At step 304, the mobile computing device transmits an RF signal to the traffic controller. In some embodiments, the RF signal may be transmitted before, after, or simultaneously to the cellular signal, and the RF signal may include the same BSM or PSM data relating to the automobile or pedestrian. According to various aspects of the present disclosure, transmitting an RF signal in addition to the cellular signal provides assurance that the signal will be retrieved by the controller. For example, in one scenario, the cellular network may be inoperable. In that scenario, the RF signal may still be received by the traffic controller. In other embodiments, the RF signal may encounter interference or the signal may be deflected. In those embodiments, the cellular signal may still be received. Transmitting both cellular and RF signals to the traffic controllers enhances the reliability and robustness of the system and allows for the system to operate with an overall improved efficiency.
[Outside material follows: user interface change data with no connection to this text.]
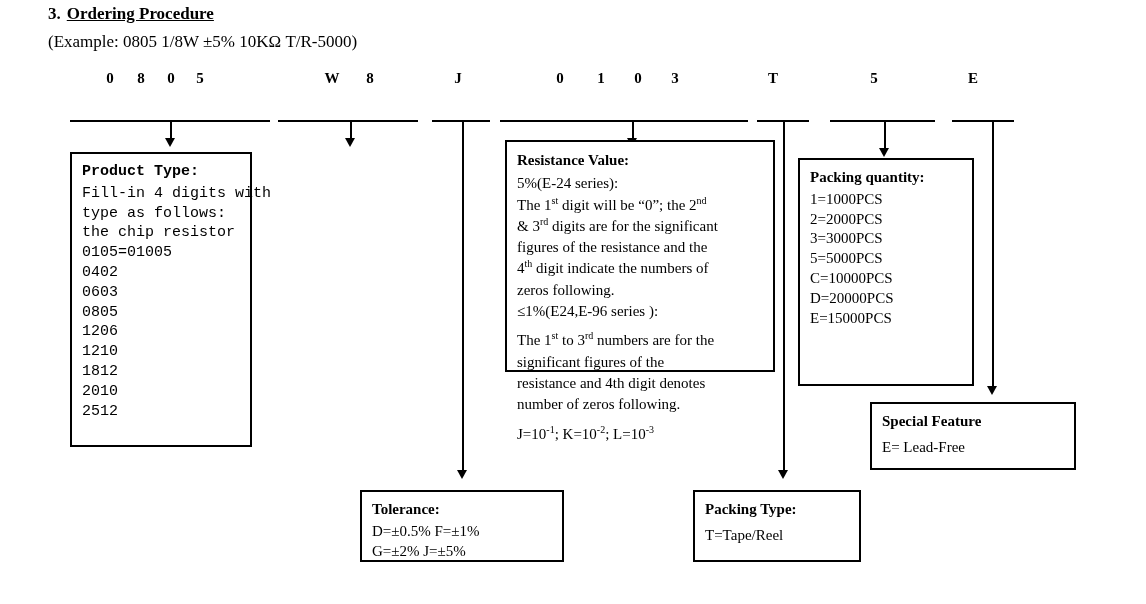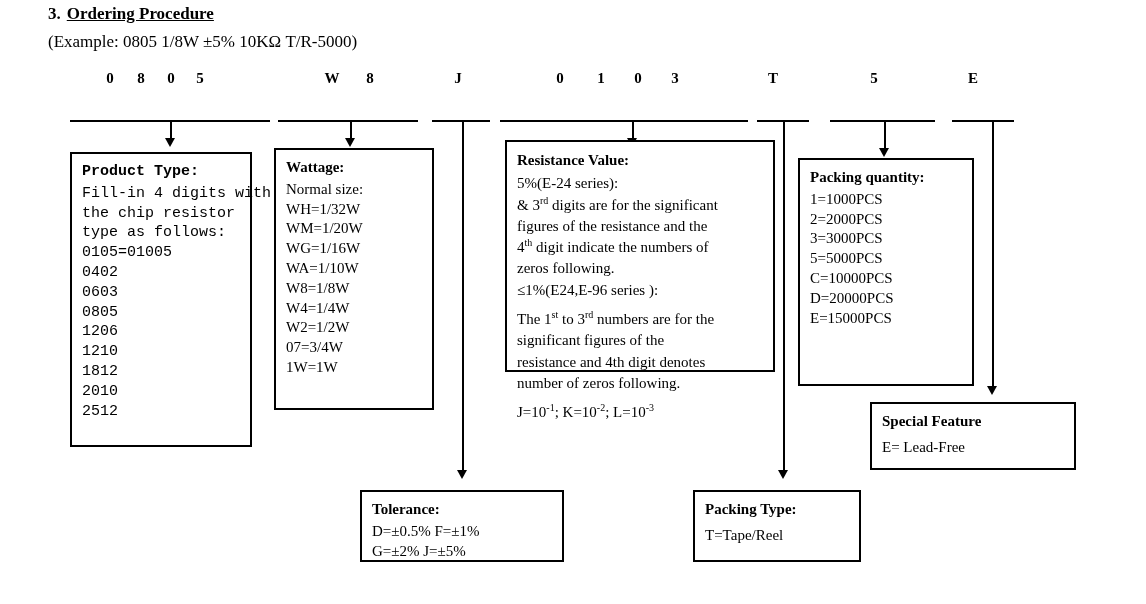"Wattage:" div.box { html: <div> <span>Wattage:</span> <span>Normal size:</span> <span>WH=1/32W</span> <span>WM=1/20W</span> <span>WG=1/16W</span> <span>WA=1/10W</span> <span>W8=1/8W</span> <span>W4=1/4W</span> <span>W2=1/2W</span> <span>07=3/4W</span> <span>1W=1W</span> </div> -> none }
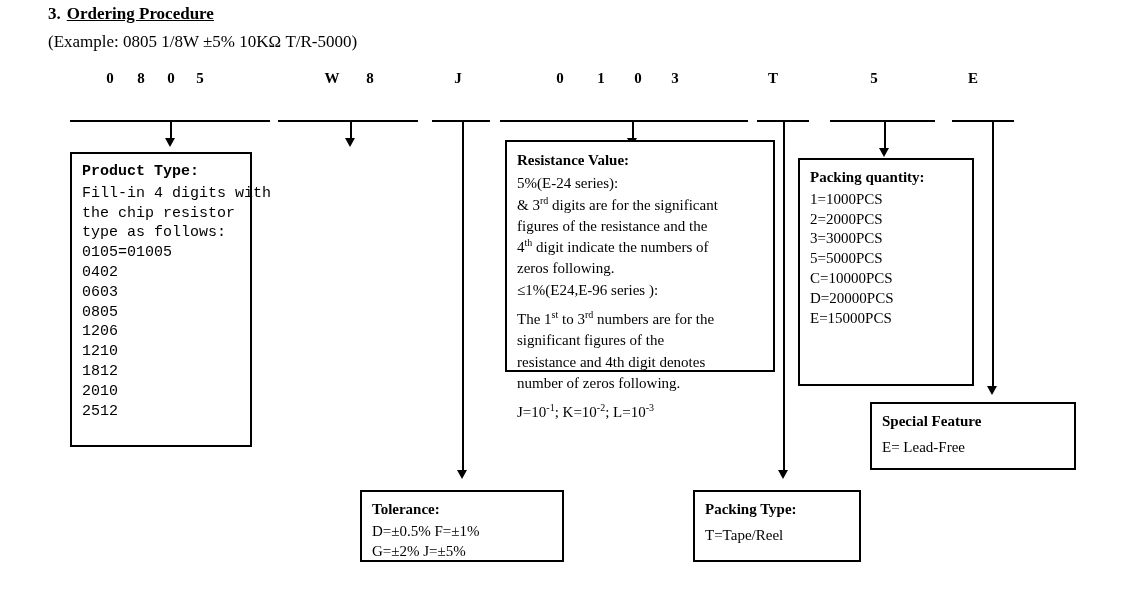"The 1st digit will be" span.wrapline { html: none -> <span><span>The 1</span><sup>st</sup><span> digit will be “0”; the 2</span><sup>nd</sup></span> }
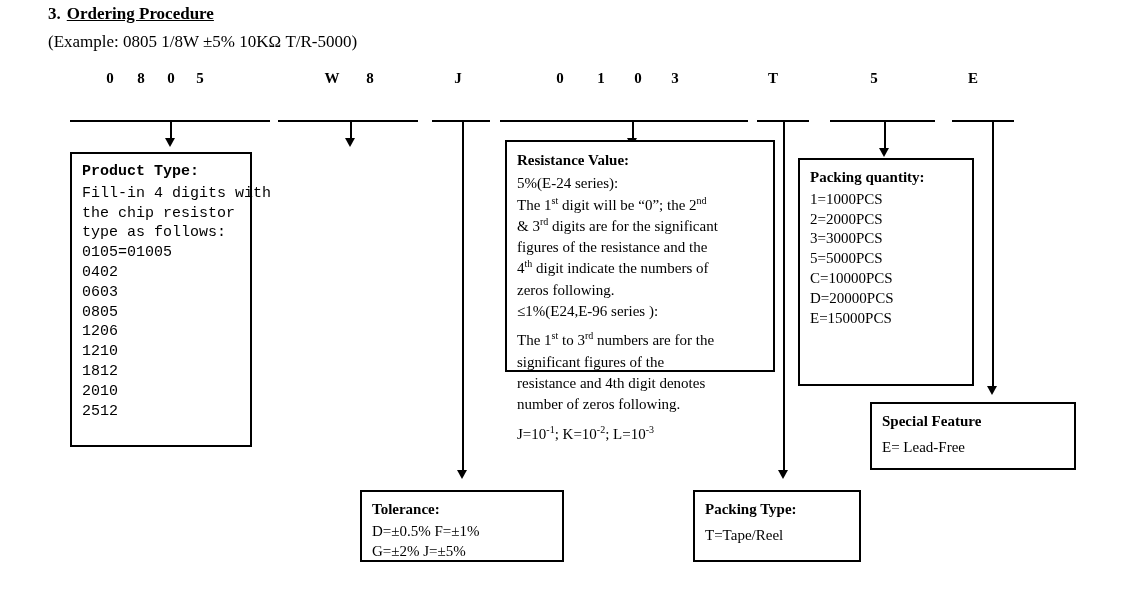"the chip resistor" span.ln { order: before "type as follows:" -> after "type as follows:" }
Continuing with FIG. 3, the process continues to step 406 where the traffic controller determines if the RF signal has been received. Referring back to steps 302 and 304 the cellular signal and RF signal are both transmitted to the traffic controller either simultaneously or in sequence. According to one aspect of the present disclosure, at step 306, the traffic controller is operable to receive at least one of the transmitted signals. If, at step 306, the RF signal is received, than the process proceeds to step 408 where the traffic controller changes the controller state based on the RF signal data. For example, if the received RF signal was transmitted from an emergency response vehicle and the signal (e.g., BSM) included a high priority indication, the traffic controller may alter the current state of the traffic lights to either stop traffic or control the flow of traffic to allow for the emergency response vehicle to pass through the intersection without complications.

If at step 306 the RF signal was not received, the process continues to step 310 where the traffic controller determines if the cellular signal was received. If the cellular signal was received at step 310, the process may proceed to step 312 where the traffic controller changes the controller state based on the received cellular data. Similarly to step 408, the data received by the traffic controller may include a BSM from an emergency response vehicle. In various embodiments, the data included in the BSM may require a state change of the traffic controller for allowing the emergency response vehicle to freely pass through the traffic intersection.

In summary, the process 300 includes transmitting to a traffic controller both a cellular and RF signal including substantially the same information regarding an automobile or pedestrian, and then changing the state of the traffic controller based on the first received message (if appropriate). In some embodiments, the process 300 may include additional steps, such as before the steps 308 and 312, where the traffic controller may process at least a portion of the received signal(s) for determining that the validity of the signal(s), the priority of the signal(s), or other aspects of the signal(s). According to various aspects of the present disclosure, both the RF and cellular signals are assembled data packets including an identification number (or the like) associated with the transmitting vehicle or corresponding device, the status of the vehicle indicators, emergency lights, door status, etc. In some embodiments, a cyclic redundancy check may be implemented to ensure data integrity of the received signals and the data included in the signals may be encrypted prior to transmission.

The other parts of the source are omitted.